In Kibera herrscht auf den ersten Blick Chaos, auf den zweiten scheint alles möglich. Am Ende geht es eben irgendwie. Kibera hat keinen guten Ruf: arm, dreckig, gefährlich. Alles davon ist zutreffend. Letzteres lässt sich eher durch Bekanntschaften als durch Umsicht steuern. Die Sorge um Wohlbefinden und Sicherheit von Besuchern ist Ehrensache.

Mutei erzählt mir von seiner kriminellen Laufbahn. Erst waren es Ladendiebstähle, ab 14 Jahren organisierte Einbrüche. Fünf Wachmänner habe er erschossen. Mutei spricht leise und frei von Stolz. Dann sei es einmal schiefgegangen. Vom Tod seiner Kollegen erfuhr er aus der Zeitung. Später lieh er einem Freund seine Waffe. ›Er hat sie verloren.‹ Mutei reibt seinen Anglerhut. ›Und sein Leben auch.‹

Es folgte die Läuterung.

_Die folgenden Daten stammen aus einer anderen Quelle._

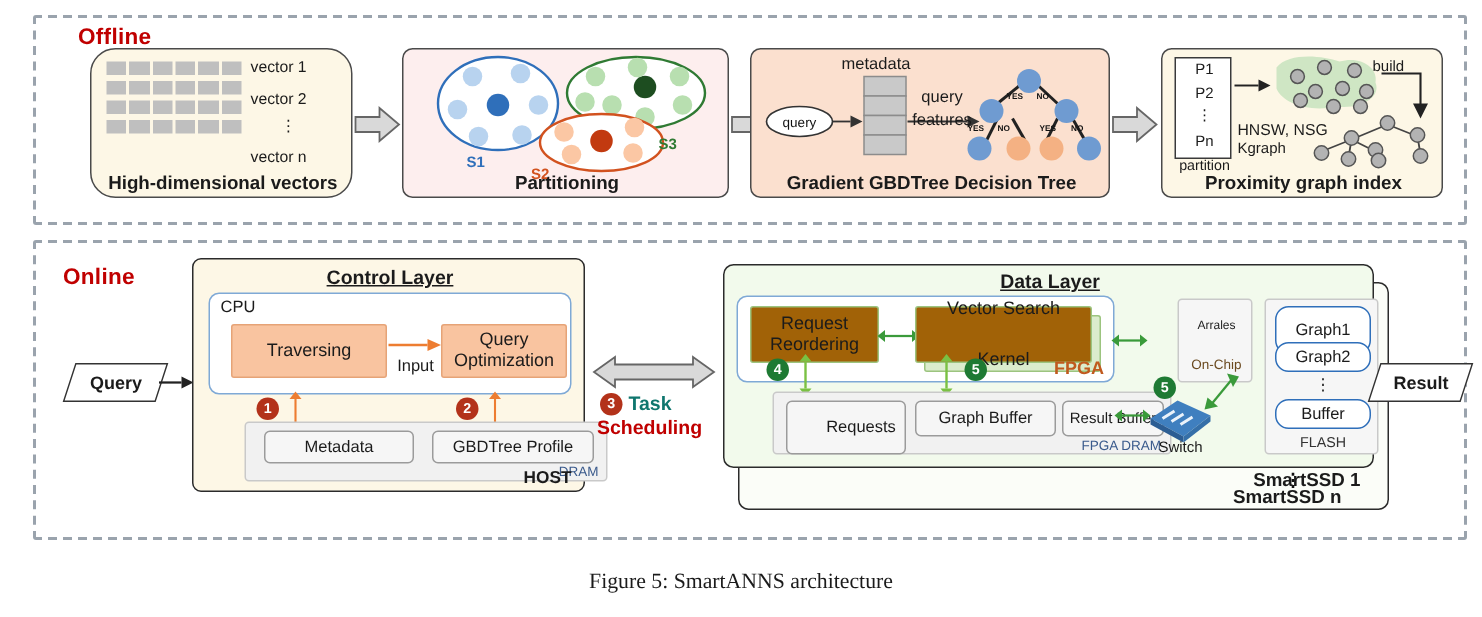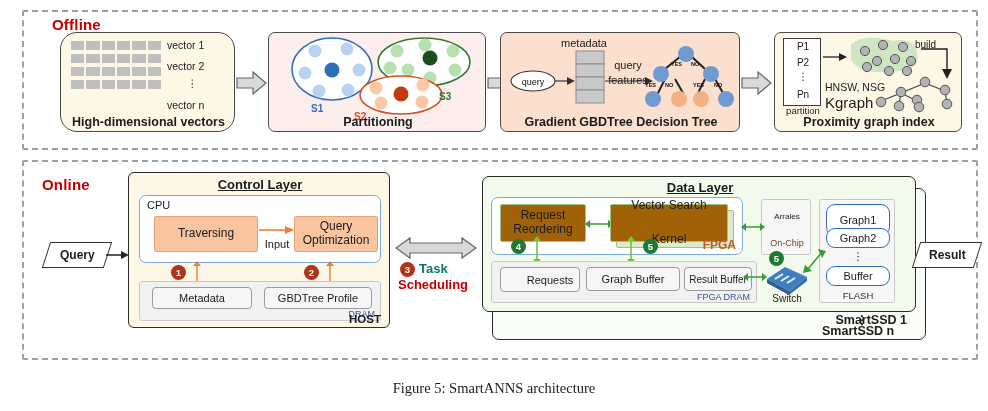--- a/index.html
+++ b/index.html
@@ -206,7 +206,7 @@
   </svg>
   <div class="abs tiny" style="left:140px;top:6px;font-size:10px;">build</div>
   <div class="abs" style="left:50px;top:48px;font-size:10.5px;">HNSW, NSG</div>
-  <div class="abs" style="left:50px;top:61px;font-size:15px;">Kgraph</div>
+  <div class="abs" style="left:50px;top:61px;font-size:10px;">Kgraph</div>
   <div class="abs panel-title" style="left:0;top:82px;width:188px;">Proximity graph index</div>
 </div>
 

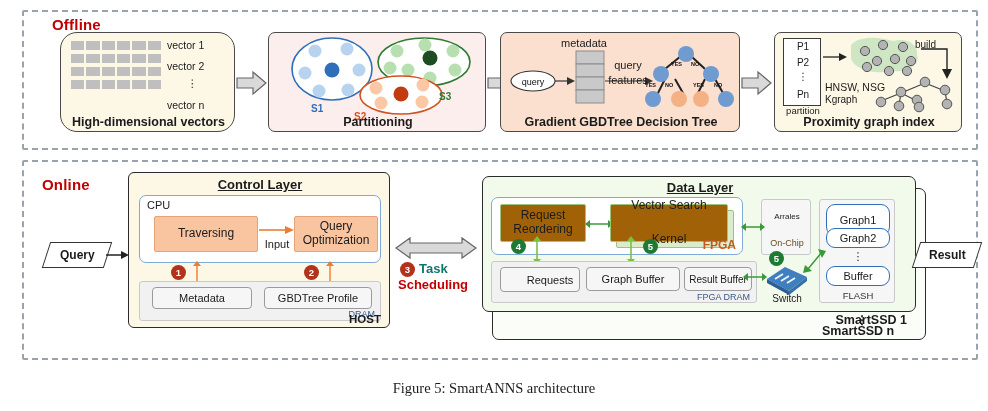--- a/index.html
+++ b/index.html
@@ -28,7 +28,7 @@
   .green-box{background:#a16207;border:1px solid #9cc47f;border-radius:2px;
         display:flex;align-items:center;justify-content:center;text-align:center;font-size:12px;line-height:1.15;}
   .blue-outline{border:1.3px solid #7fa9d6;border-radius:7px;background:#ffffff;}
-  .dram-box{background:#f1f1f1;border:1px solid #c9c9c9;border-radius:3px;}
+  .dram-box{background:#f1f1f1;border:1px solid #c9c9c9;border-radius:3px;margin-left:24px;}
   .caption{font-family:"Liberation Serif",serif;font-size:14.5px;text-align:center;width:100%;}
   .parallelogram{border:1.4px solid #333;background:#fff;transform:skewX(-18deg);}
   .parallelogram span{display:block;transform:skewX(18deg);font-weight:bold;font-size:12px;text-align:center;}

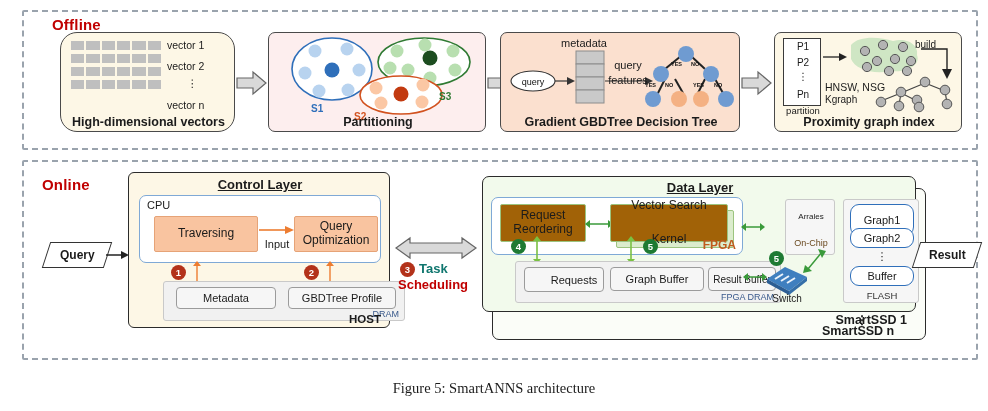--- a/index.html
+++ b/index.html
@@ -310,7 +310,7 @@
   </svg>
 
   <div class="abs dram-box" style="left:8px;top:84px;width:266px;height:42px;">
-    <div class="abs chip" style="left:8px;top:5px;width:80px;height:25px;padding-left:20px;">
+    <div class="abs chip" style="left:8px;top:5px;width:80px;height:36px;padding-left:20px;">
       <span>Requests</span>
     </div>
     <div class="abs chip" style="left:94px;top:5px;width:94px;height:24px;">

Aus mit den Überfällen, her mit legalen Geschäften. Die Soweto Boys arbeiten an der Brücke an einem kleinen Imperium. Erst ein Friseurladen für Herren, nicht größer als ein Klo. Nun betreibt Moses eine Autowaschanlage. Sie besteht aus einem Kärcher und einem Wellblechstand, der Kunden Schatten spendet. Ein Kiosk ist das nächste Projekt. Die Jungs investieren gemeinsam. Nebenher jobben sie am Bau oder als Zwischenhändler. Noch immer gleicht ihr Ruf dem Kiberas. Irgendwann soll das anders sein.

Es ist drei Uhr nachmittags, heiß, und wir haben Hunger. In einem Straßenlokal bekommen wir Matumbo, Ugali und Ndengu – Kutteln, Maismehlbrei und Linseneintopf. Es schmeckt ausgezeichnet und kostet 4,50 Euro für alle vier. Dann ziehen wir herum, besuchen Freunde, treffen andere an der Brücke. Einer fertigt Sandalen aus Autoreifen und verkauft nebenher Gras. Eine frittiert Fische, ein anderer erzählt vom Fußballtraining. Ein DJ will wissen, was er einpacken müsste, würde er heute nach Österreich fliegen. Wir gehen in eine der vielen Bars, in denen illegal Gebrautes verkauft wird. Menschen werden blind davon oder verlieren ein Bein, sagt man – und trinkt einen.

Als es dunkel wird, gehe ich noch einmal über die Brücke. Eine Frau kreischt in der Nähe, lang und ausdauernd. ›Sie treiben ihr Dämonen aus‹, erklärt ein Mann, der auf dem Geländer sitzt. ›Es wird langsam zu spät für den Slum‹, nickt mir ein älterer Herr im Vorbeigehen zu. Mutei, Isaiah und Moses begleiten mich zur Hauptstraße. Mit dem Motorradtaxi bin ich in 13 Minuten zu Hause. Als ich ankomme, habe ich zwei Anrufe in Abwesenheit. Ob ich gut angekommen sei, fragen die drei. Und wann ich wiederkomme.